%%
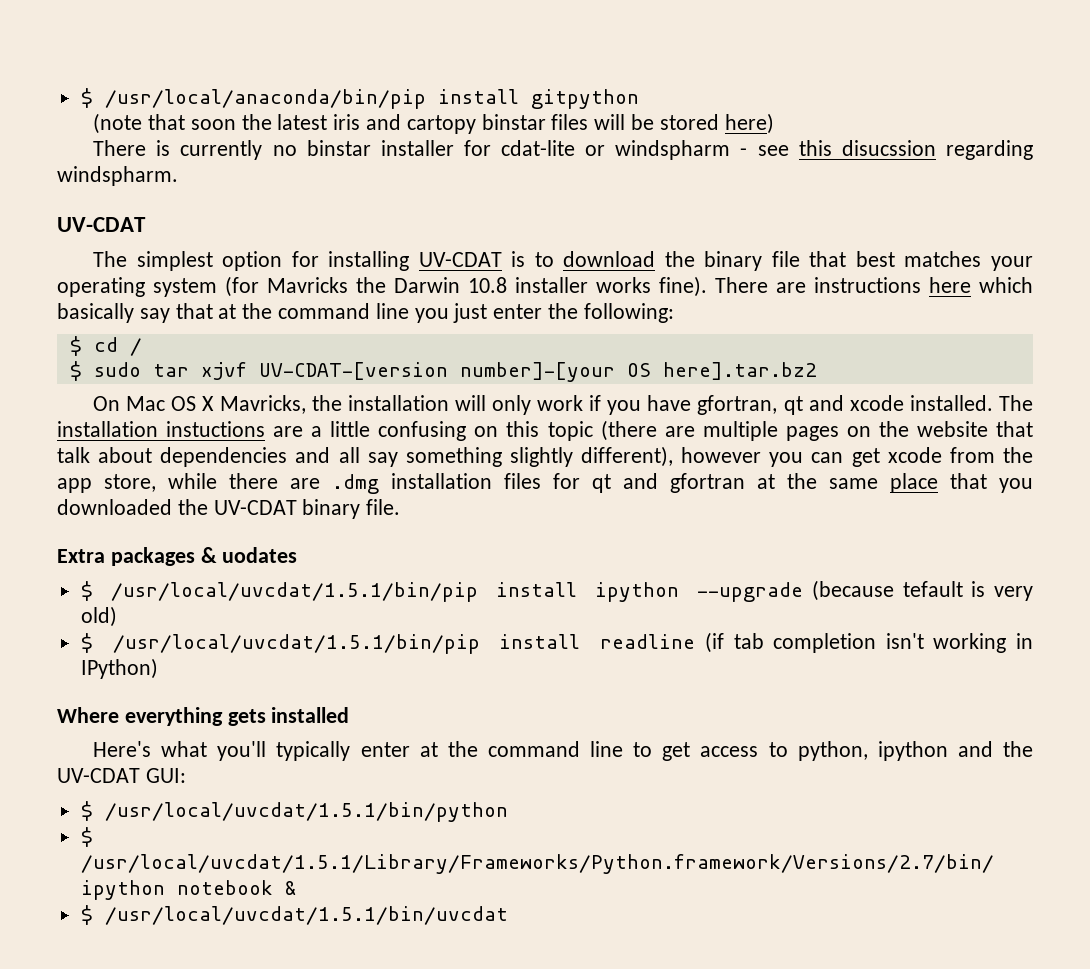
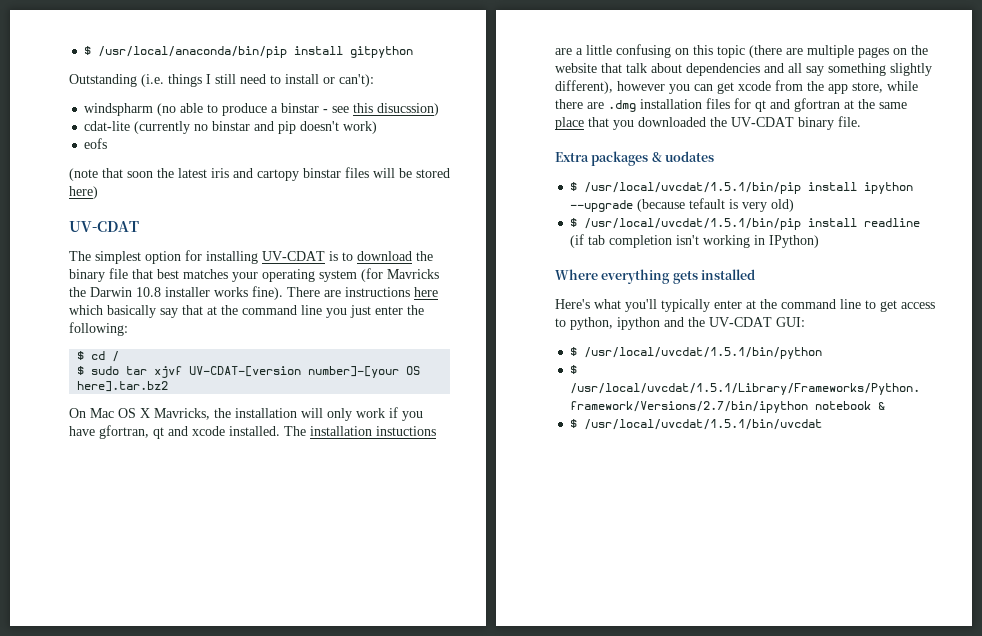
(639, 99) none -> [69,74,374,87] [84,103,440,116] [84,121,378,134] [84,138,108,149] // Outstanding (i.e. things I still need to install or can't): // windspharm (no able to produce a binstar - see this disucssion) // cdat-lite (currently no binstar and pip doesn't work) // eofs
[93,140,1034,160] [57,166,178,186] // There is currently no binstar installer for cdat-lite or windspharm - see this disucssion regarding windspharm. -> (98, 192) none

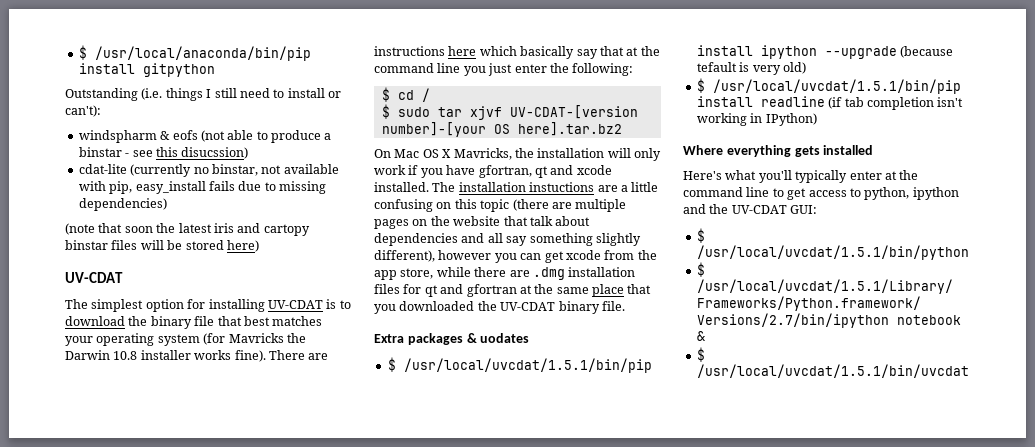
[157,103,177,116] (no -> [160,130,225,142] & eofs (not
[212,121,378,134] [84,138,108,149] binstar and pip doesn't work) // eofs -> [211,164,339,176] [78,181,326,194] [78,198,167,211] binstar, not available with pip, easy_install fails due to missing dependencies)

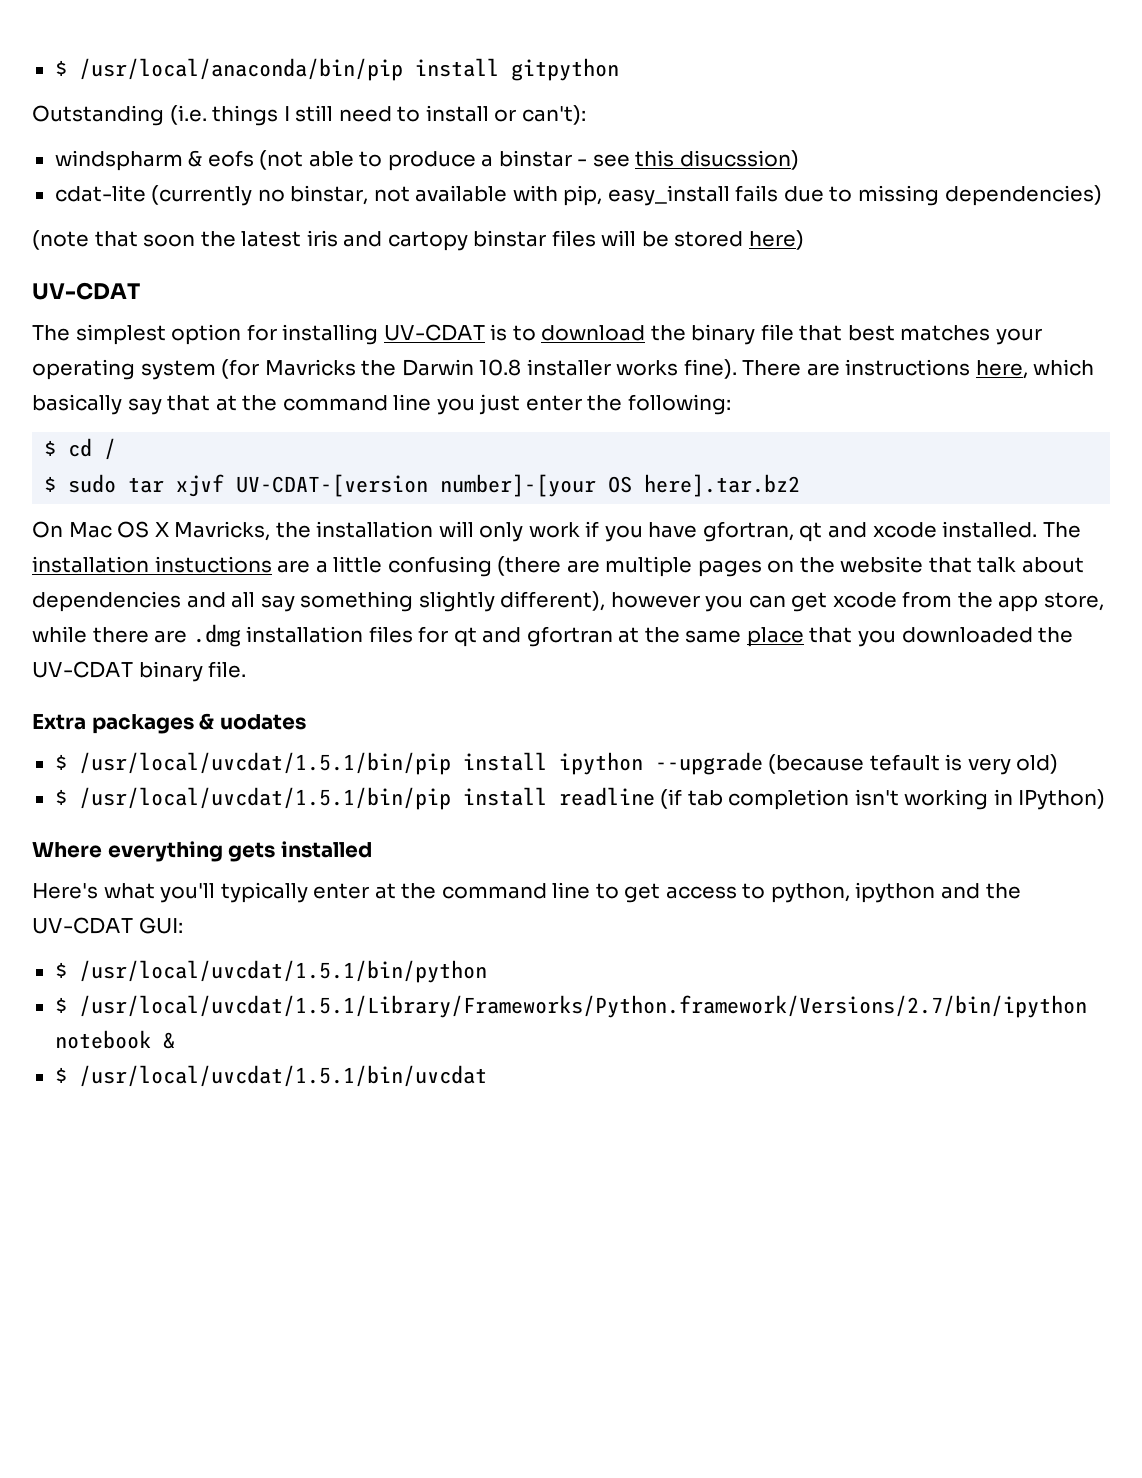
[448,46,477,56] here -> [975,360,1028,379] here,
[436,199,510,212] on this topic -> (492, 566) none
%%
%%
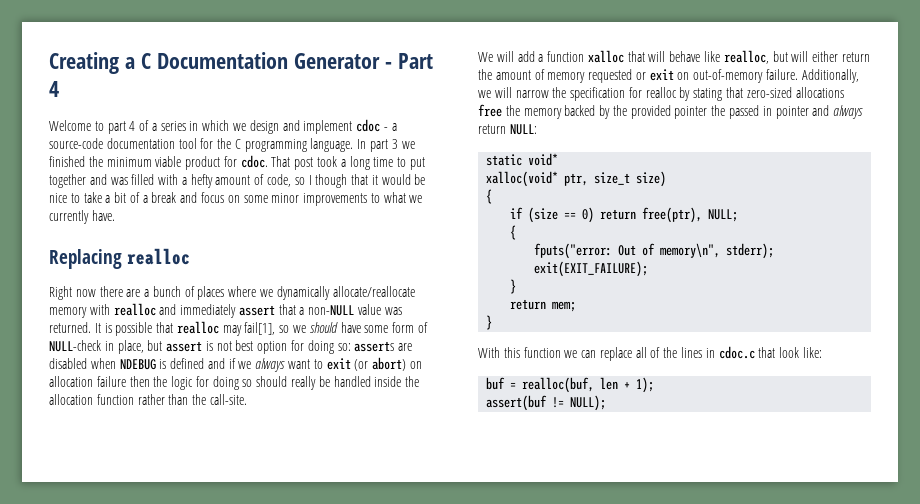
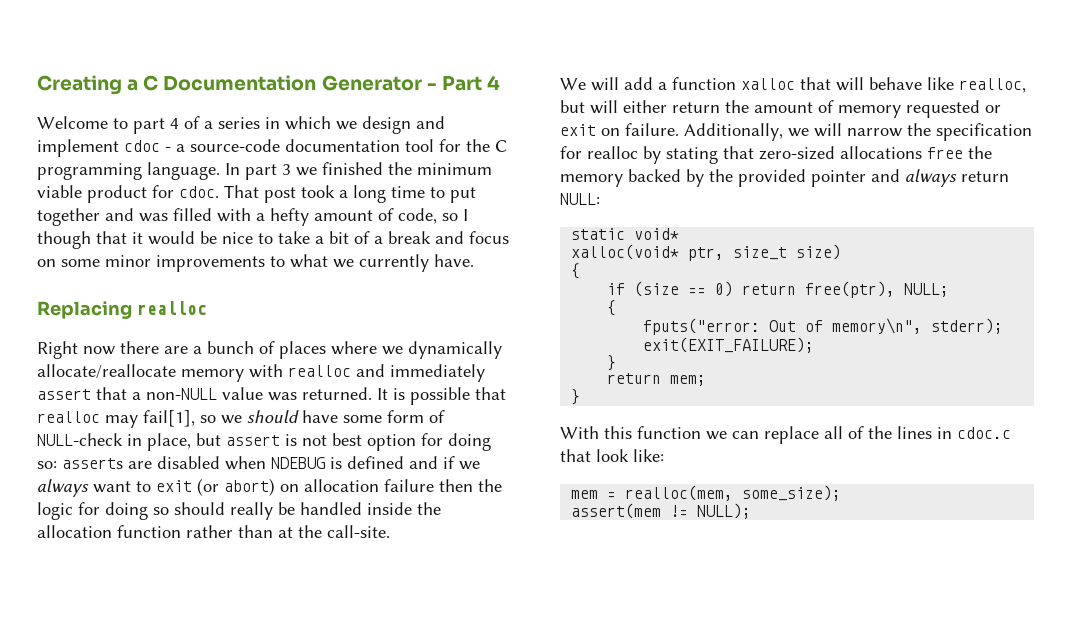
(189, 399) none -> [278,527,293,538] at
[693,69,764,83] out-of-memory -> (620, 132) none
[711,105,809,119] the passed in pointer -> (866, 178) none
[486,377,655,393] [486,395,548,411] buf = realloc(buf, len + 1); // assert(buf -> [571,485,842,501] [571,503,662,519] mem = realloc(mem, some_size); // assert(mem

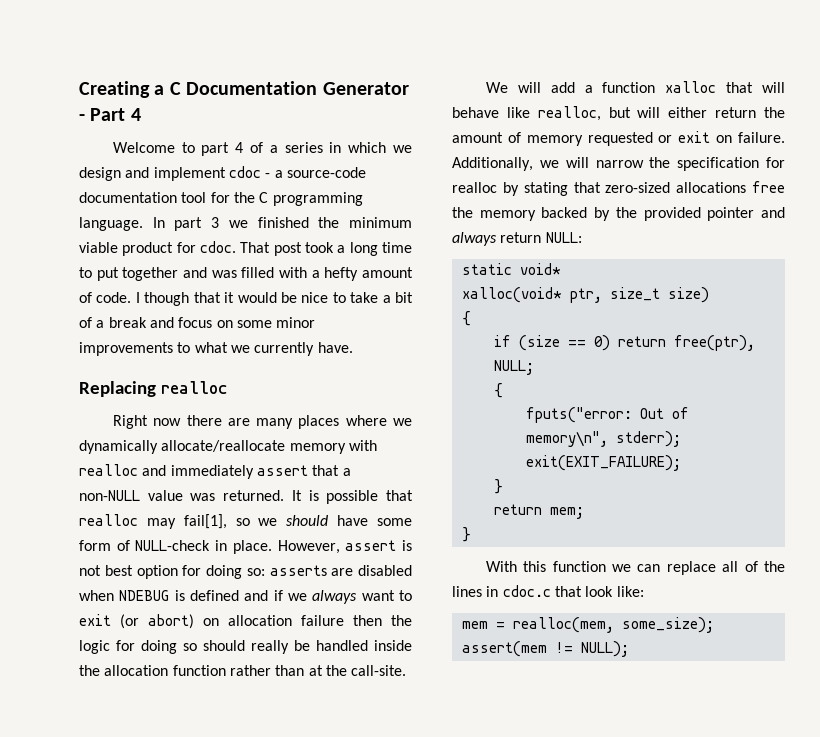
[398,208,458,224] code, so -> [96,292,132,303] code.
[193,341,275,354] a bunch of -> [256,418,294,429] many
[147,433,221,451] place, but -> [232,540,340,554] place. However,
%%
%%
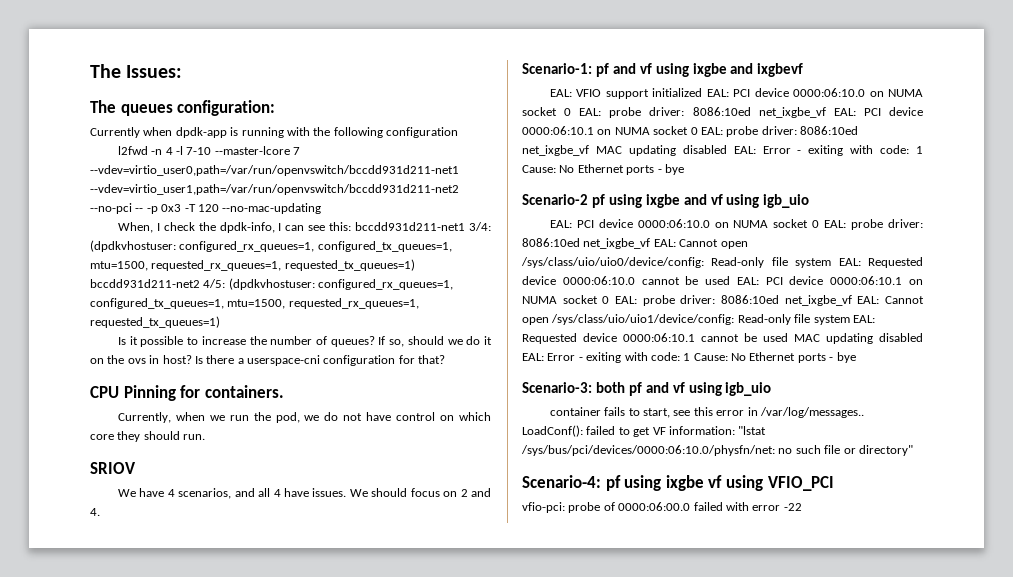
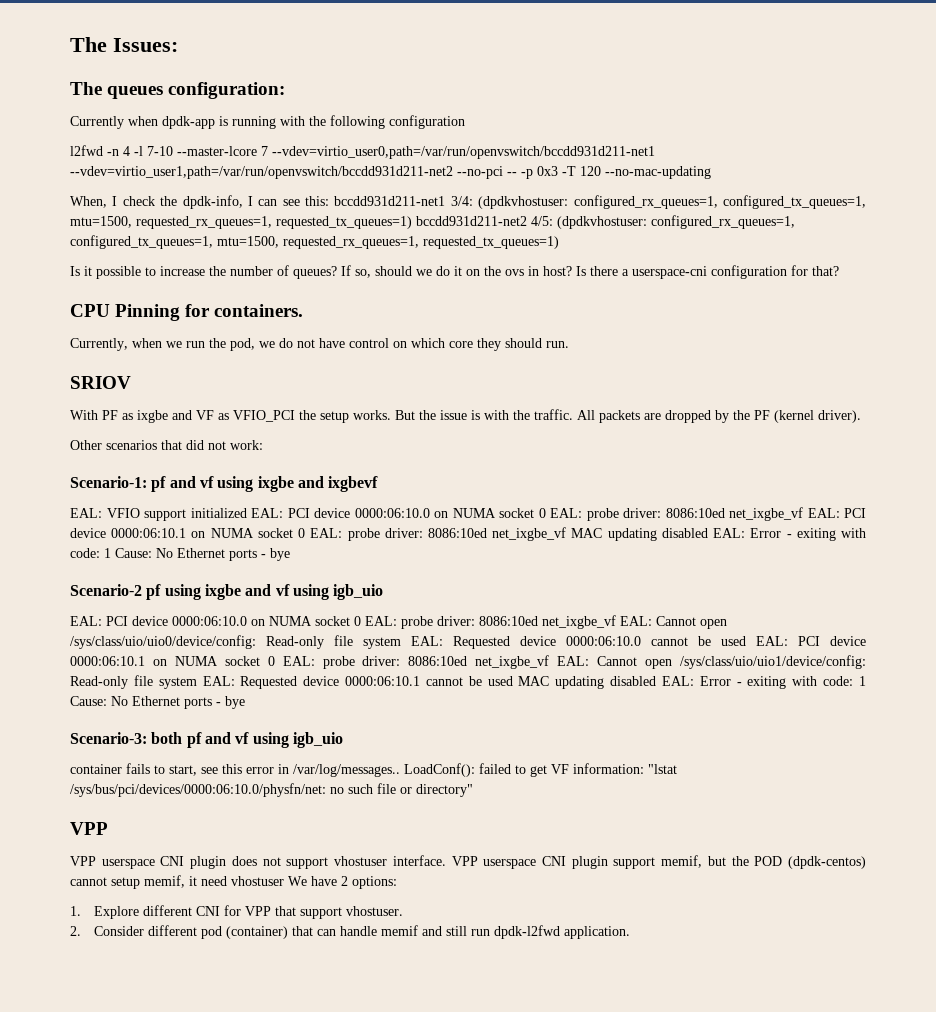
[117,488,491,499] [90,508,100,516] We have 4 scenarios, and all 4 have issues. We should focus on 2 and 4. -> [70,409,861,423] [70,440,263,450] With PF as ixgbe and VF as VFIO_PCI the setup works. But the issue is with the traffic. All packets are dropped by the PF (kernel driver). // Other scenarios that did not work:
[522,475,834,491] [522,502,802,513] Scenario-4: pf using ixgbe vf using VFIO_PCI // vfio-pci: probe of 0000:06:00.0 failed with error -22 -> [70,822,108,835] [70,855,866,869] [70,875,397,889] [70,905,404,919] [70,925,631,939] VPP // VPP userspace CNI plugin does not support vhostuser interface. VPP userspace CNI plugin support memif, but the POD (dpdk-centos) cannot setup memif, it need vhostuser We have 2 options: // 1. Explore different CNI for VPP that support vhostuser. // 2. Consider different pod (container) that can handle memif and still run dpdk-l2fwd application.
%%
Problem statement → Pictures excluded, give again exactly and only the lines of the material above from the line with "[157,103,177,116] (no ->" through the line with "[436,199,510,212] on this".

Completed exercise →
[157,103,177,116] (no -> [160,130,225,142] & eofs (not
[212,121,378,134] [84,138,108,149] binstar and pip doesn't work) // eofs -> [211,164,339,176] [78,181,326,194] [78,198,167,211] binstar, not available with pip, easy_install fails due to missing dependencies)

[448,46,477,56] here -> [975,360,1028,379] here,
[436,199,510,212] on this topic -> (492, 566) none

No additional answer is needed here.